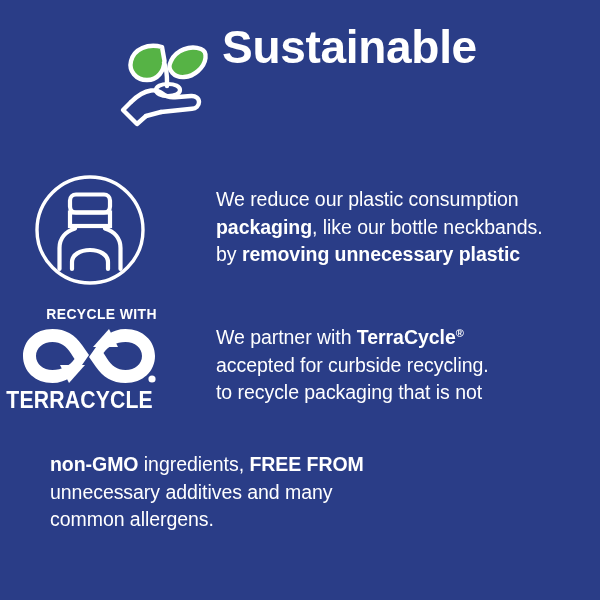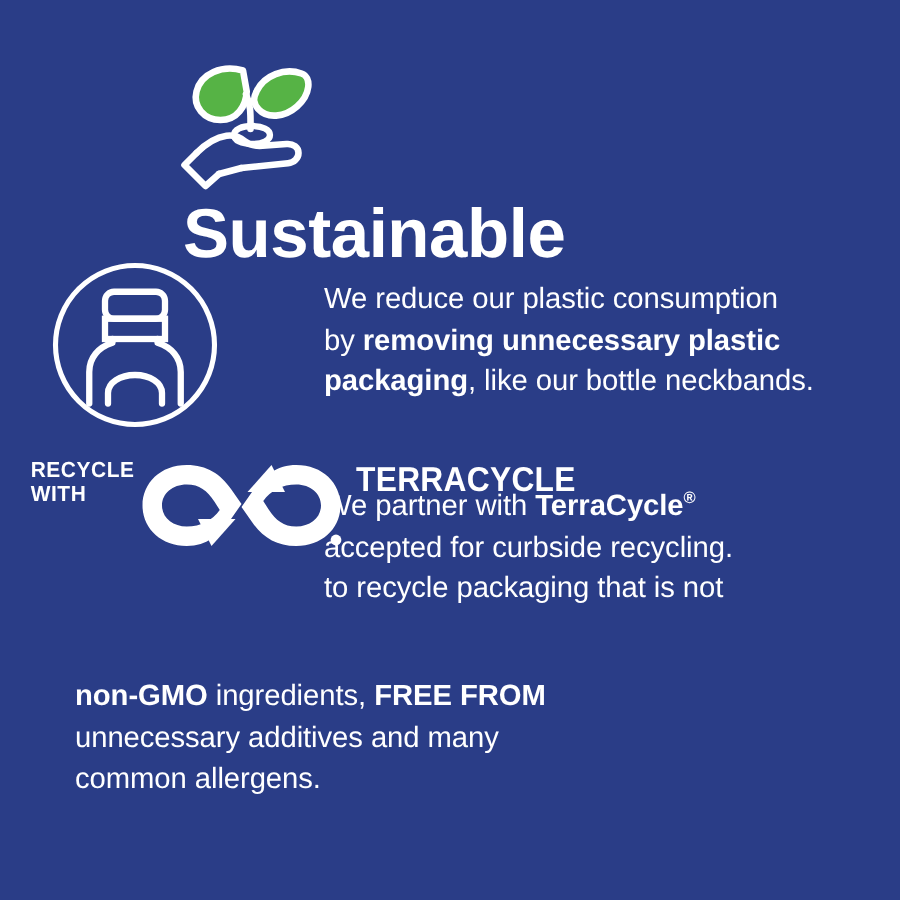--- a/index.html
+++ b/index.html
@@ -27,7 +27,7 @@
     top: 22px;
     width: 600px;
     display: flex;
-    flex-direction: column;
+    flex-direction: row;
     align-items: flex-start;
     justify-content: flex-start;
     padding-left: 118px;

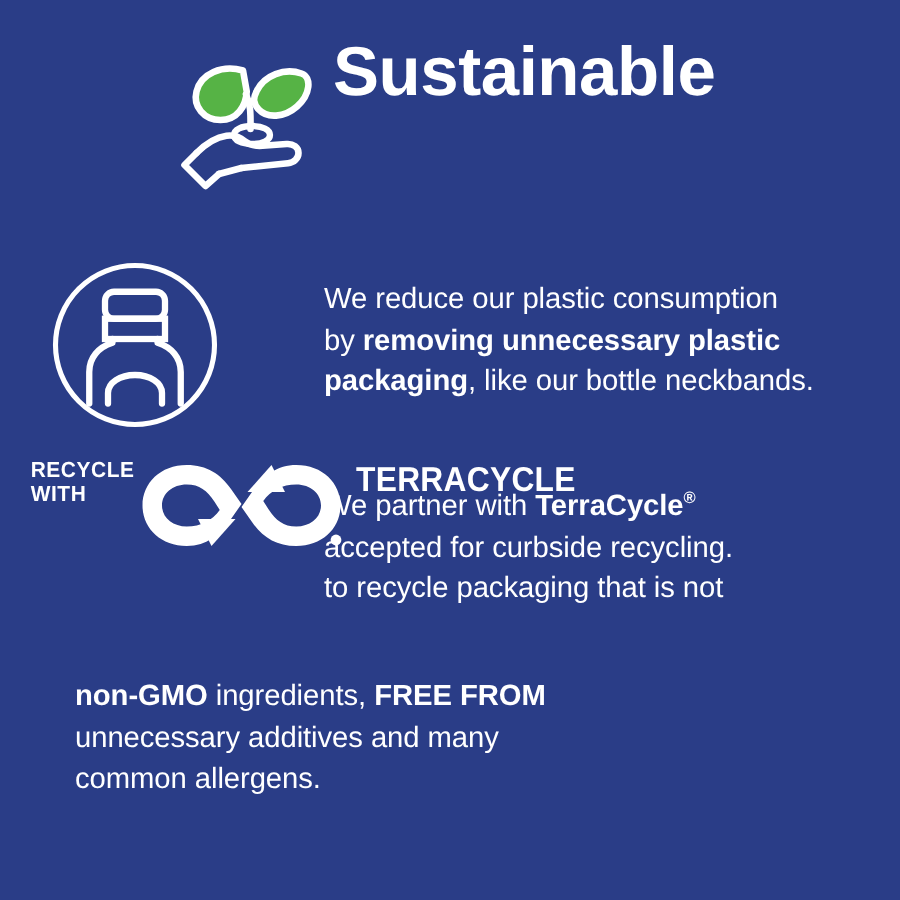--- a/index.html
+++ b/index.html
@@ -176,8 +176,8 @@
     <div class="text-cell">
       <p>
           <span class="tline"><span>We reduce our plastic consumption</span></span>
+          <span class="tline"><b>packaging</b><span>, like our bottle neckbands.</span></span>
           <span class="tline"><span>by </span><b>removing unnecessary plastic</b></span>
-          <span class="tline"><b>packaging</b><span>, like our bottle neckbands.</span></span>
         </p>
     </div>
   </div>

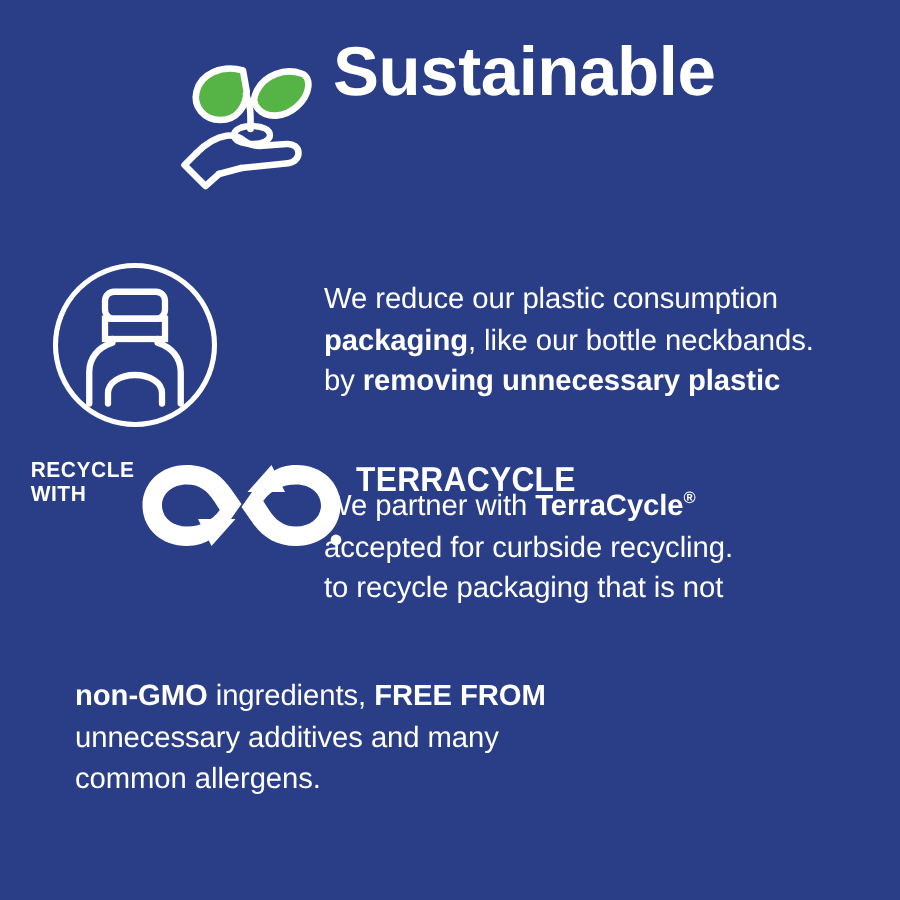--- a/index.html
+++ b/index.html
@@ -105,8 +105,8 @@
   
   .tc-lockup {
     display: flex;
-    flex-direction: row;
-    align-items: flex-start;
+    flex-direction: column;
+    align-items: flex-end;
     width: 140px;
   }
   .tc-top {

> [EXERCISE REQUIREMENTS] Only the lines from the line with "-27,7 +27,7 @@" through the end of the records belong in your copy. Repeat them exactly, without pictures.

> [WRITTEN SOLUTION]
@@ -27,7 +27,7 @@
     top: 22px;
     width: 600px;
     display: flex;
-    flex-direction: column;
+    flex-direction: row;
     align-items: flex-start;
     justify-content: flex-start;
     padding-left: 118px;

--- a/index.html
+++ b/index.html
@@ -176,8 +176,8 @@
     <div class="text-cell">
       <p>
           <span class="tline"><span>We reduce our plastic consumption</span></span>
+          <span class="tline"><b>packaging</b><span>, like our bottle neckbands.</span></span>
           <span class="tline"><span>by </span><b>removing unnecessary plastic</b></span>
-          <span class="tline"><b>packaging</b><span>, like our bottle neckbands.</span></span>
         </p>
     </div>
   </div>

--- a/index.html
+++ b/index.html
@@ -105,8 +105,8 @@
   
   .tc-lockup {
     display: flex;
-    flex-direction: row;
-    align-items: flex-start;
+    flex-direction: column;
+    align-items: flex-end;
     width: 140px;
   }
   .tc-top {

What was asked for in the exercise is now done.